[Code change snippets]
┄┄┄┄┄┄

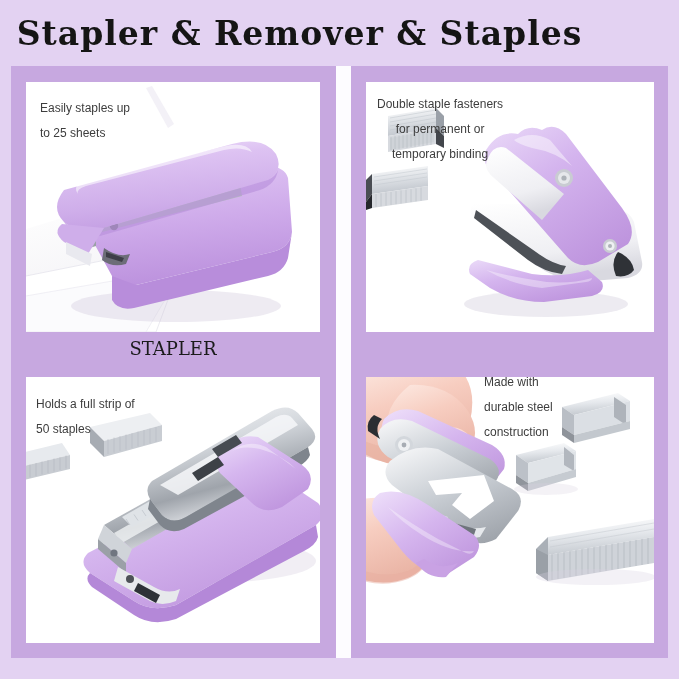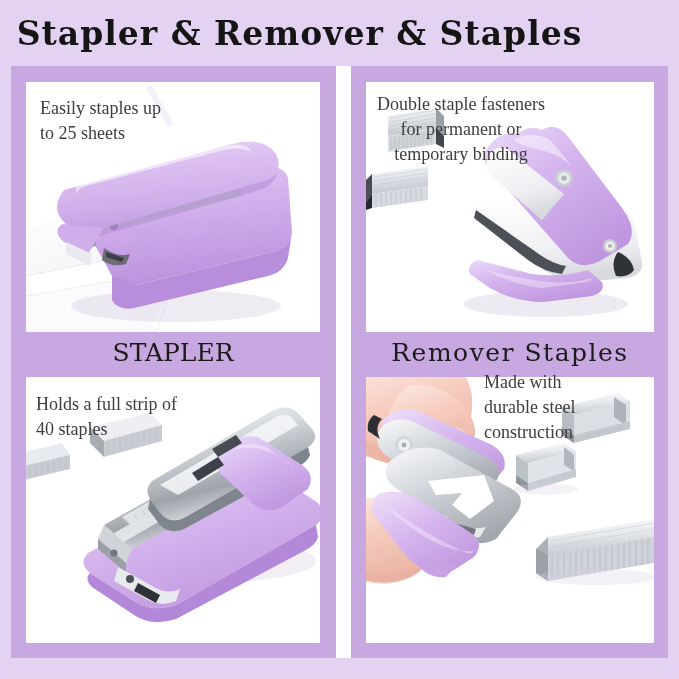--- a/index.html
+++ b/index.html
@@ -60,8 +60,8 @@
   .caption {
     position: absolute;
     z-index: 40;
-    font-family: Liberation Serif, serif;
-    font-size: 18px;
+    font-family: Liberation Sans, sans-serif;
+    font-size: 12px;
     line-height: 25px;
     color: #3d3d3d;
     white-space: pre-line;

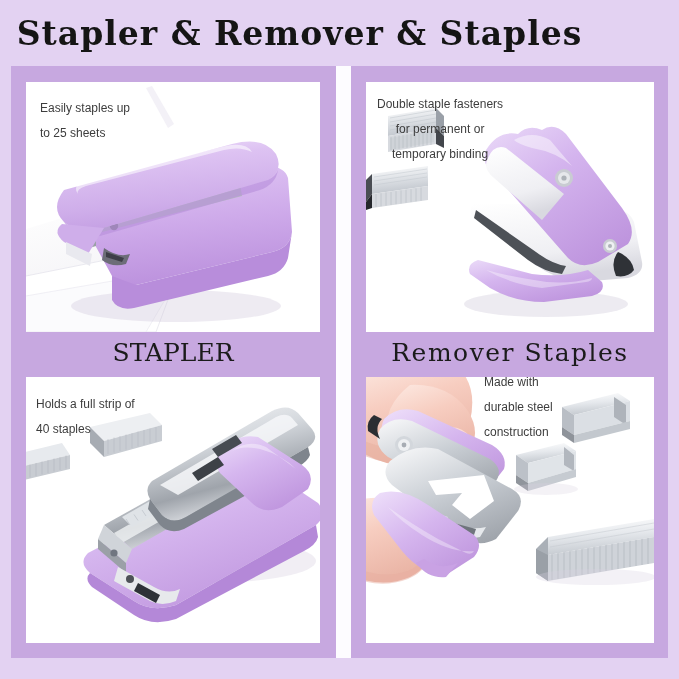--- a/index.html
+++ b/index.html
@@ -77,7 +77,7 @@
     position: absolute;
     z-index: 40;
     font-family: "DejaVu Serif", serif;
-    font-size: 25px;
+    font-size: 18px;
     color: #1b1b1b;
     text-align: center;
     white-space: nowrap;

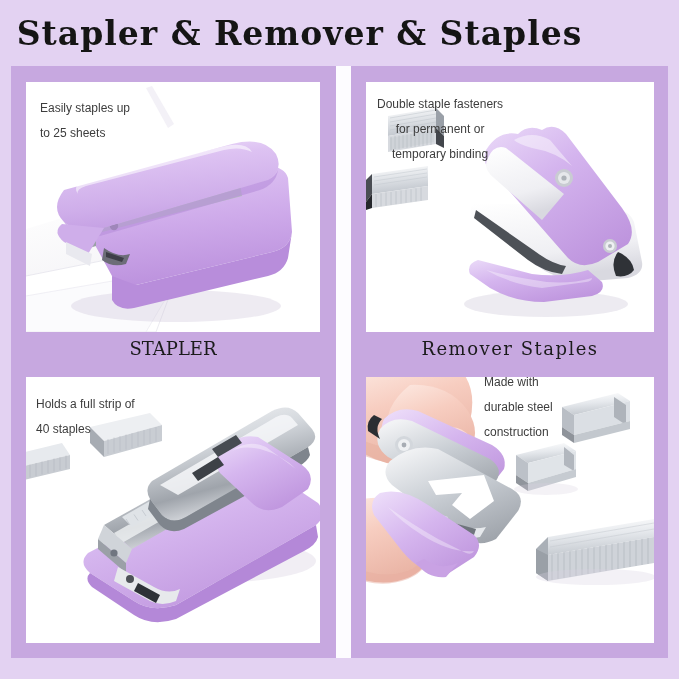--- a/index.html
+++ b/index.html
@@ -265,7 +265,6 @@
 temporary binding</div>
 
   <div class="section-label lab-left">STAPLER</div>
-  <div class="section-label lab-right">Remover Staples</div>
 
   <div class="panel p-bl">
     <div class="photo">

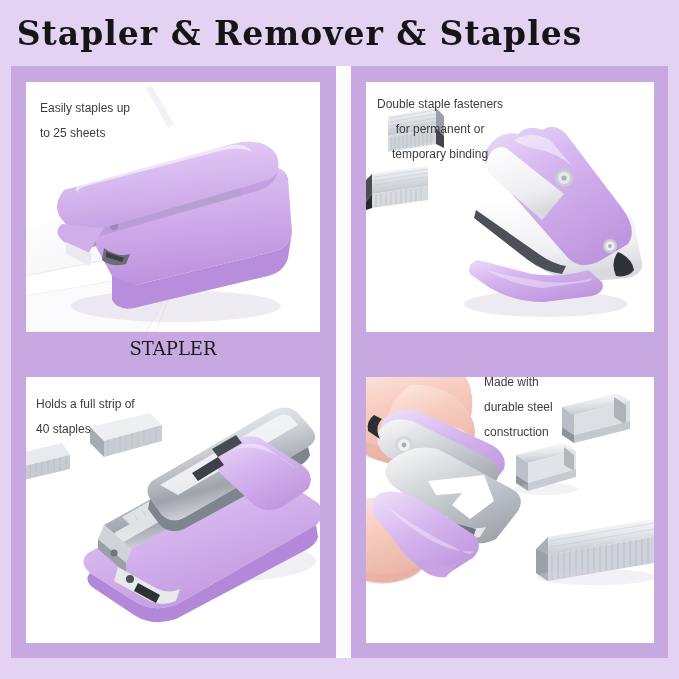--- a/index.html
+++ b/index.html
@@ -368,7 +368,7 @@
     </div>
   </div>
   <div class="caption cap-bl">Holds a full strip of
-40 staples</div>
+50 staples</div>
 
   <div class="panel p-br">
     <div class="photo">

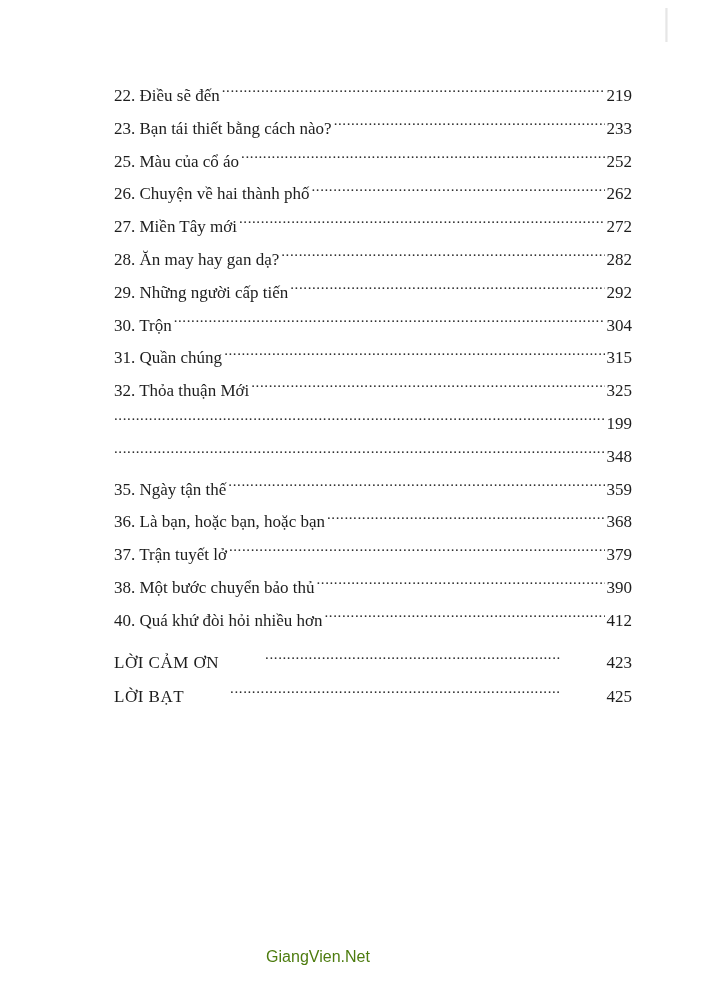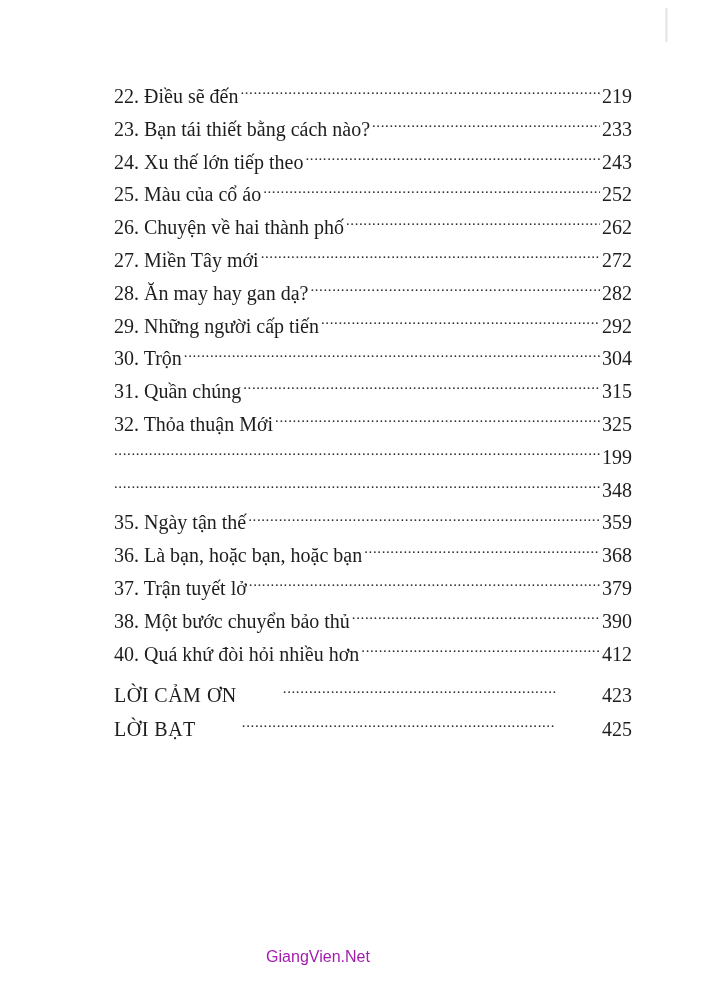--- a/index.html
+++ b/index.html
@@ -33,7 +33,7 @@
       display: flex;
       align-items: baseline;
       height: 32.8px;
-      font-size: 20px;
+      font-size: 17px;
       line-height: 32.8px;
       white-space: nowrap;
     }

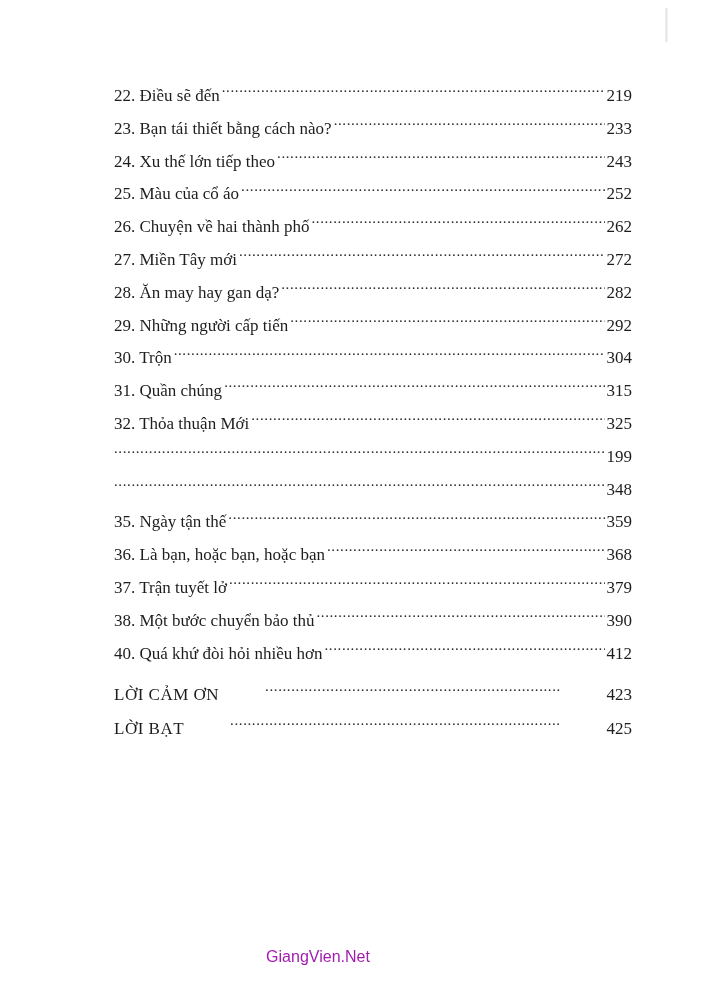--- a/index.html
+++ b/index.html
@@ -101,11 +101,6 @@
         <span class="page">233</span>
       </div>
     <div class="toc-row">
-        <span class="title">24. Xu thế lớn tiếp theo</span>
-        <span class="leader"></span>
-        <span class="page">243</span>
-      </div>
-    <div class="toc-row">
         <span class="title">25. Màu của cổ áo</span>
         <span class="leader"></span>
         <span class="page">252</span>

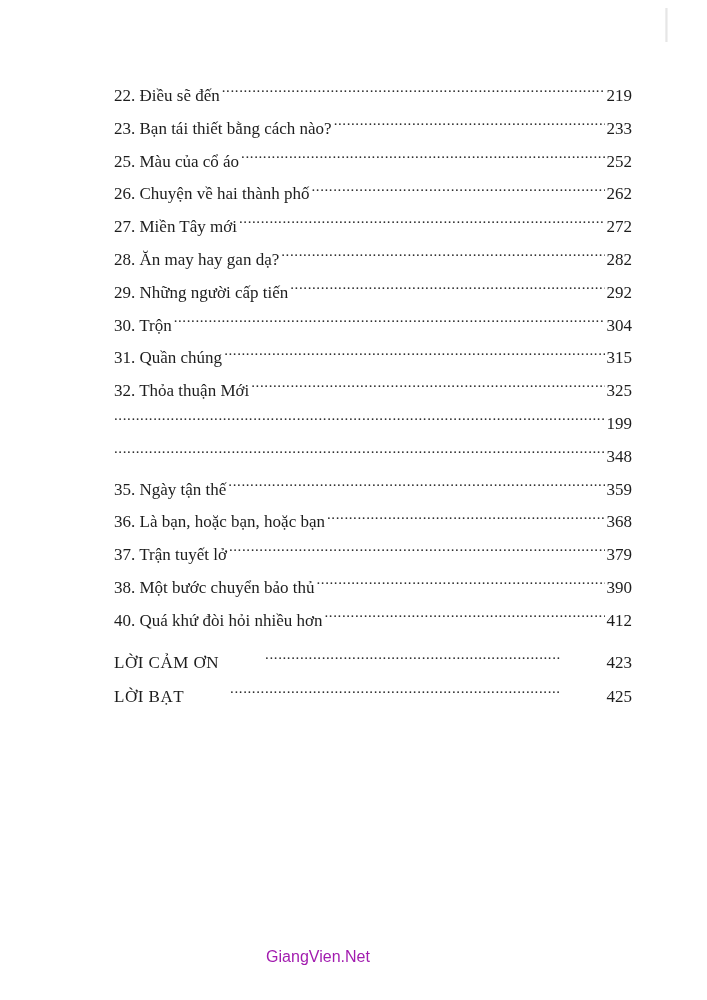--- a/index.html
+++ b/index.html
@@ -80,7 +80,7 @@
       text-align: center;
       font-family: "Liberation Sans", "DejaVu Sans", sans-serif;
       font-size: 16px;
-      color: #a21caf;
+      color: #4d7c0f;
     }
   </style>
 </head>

┄┄┄┄┄┄

Your task ▸ Your answer must be an exact copy of the records above, with no pictures included.

Answer to the problem ▸
--- a/index.html
+++ b/index.html
@@ -60,8 +60,8 @@
   .caption {
     position: absolute;
     z-index: 40;
-    font-family: Liberation Serif, serif;
-    font-size: 18px;
+    font-family: Liberation Sans, sans-serif;
+    font-size: 12px;
     line-height: 25px;
     color: #3d3d3d;
     white-space: pre-line;

--- a/index.html
+++ b/index.html
@@ -77,7 +77,7 @@
     position: absolute;
     z-index: 40;
     font-family: "DejaVu Serif", serif;
-    font-size: 25px;
+    font-size: 18px;
     color: #1b1b1b;
     text-align: center;
     white-space: nowrap;

--- a/index.html
+++ b/index.html
@@ -265,7 +265,6 @@
 temporary binding</div>
 
   <div class="section-label lab-left">STAPLER</div>
-  <div class="section-label lab-right">Remover Staples</div>
 
   <div class="panel p-bl">
     <div class="photo">

--- a/index.html
+++ b/index.html
@@ -368,7 +368,7 @@
     </div>
   </div>
   <div class="caption cap-bl">Holds a full strip of
-40 staples</div>
+50 staples</div>
 
   <div class="panel p-br">
     <div class="photo">

--- a/index.html
+++ b/index.html
@@ -33,7 +33,7 @@
       display: flex;
       align-items: baseline;
       height: 32.8px;
-      font-size: 20px;
+      font-size: 17px;
       line-height: 32.8px;
       white-space: nowrap;
     }

--- a/index.html
+++ b/index.html
@@ -101,11 +101,6 @@
         <span class="page">233</span>
       </div>
     <div class="toc-row">
-        <span class="title">24. Xu thế lớn tiếp theo</span>
-        <span class="leader"></span>
-        <span class="page">243</span>
-      </div>
-    <div class="toc-row">
         <span class="title">25. Màu của cổ áo</span>
         <span class="leader"></span>
         <span class="page">252</span>

--- a/index.html
+++ b/index.html
@@ -80,7 +80,7 @@
       text-align: center;
       font-family: "Liberation Sans", "DejaVu Sans", sans-serif;
       font-size: 16px;
-      color: #a21caf;
+      color: #4d7c0f;
     }
   </style>
 </head>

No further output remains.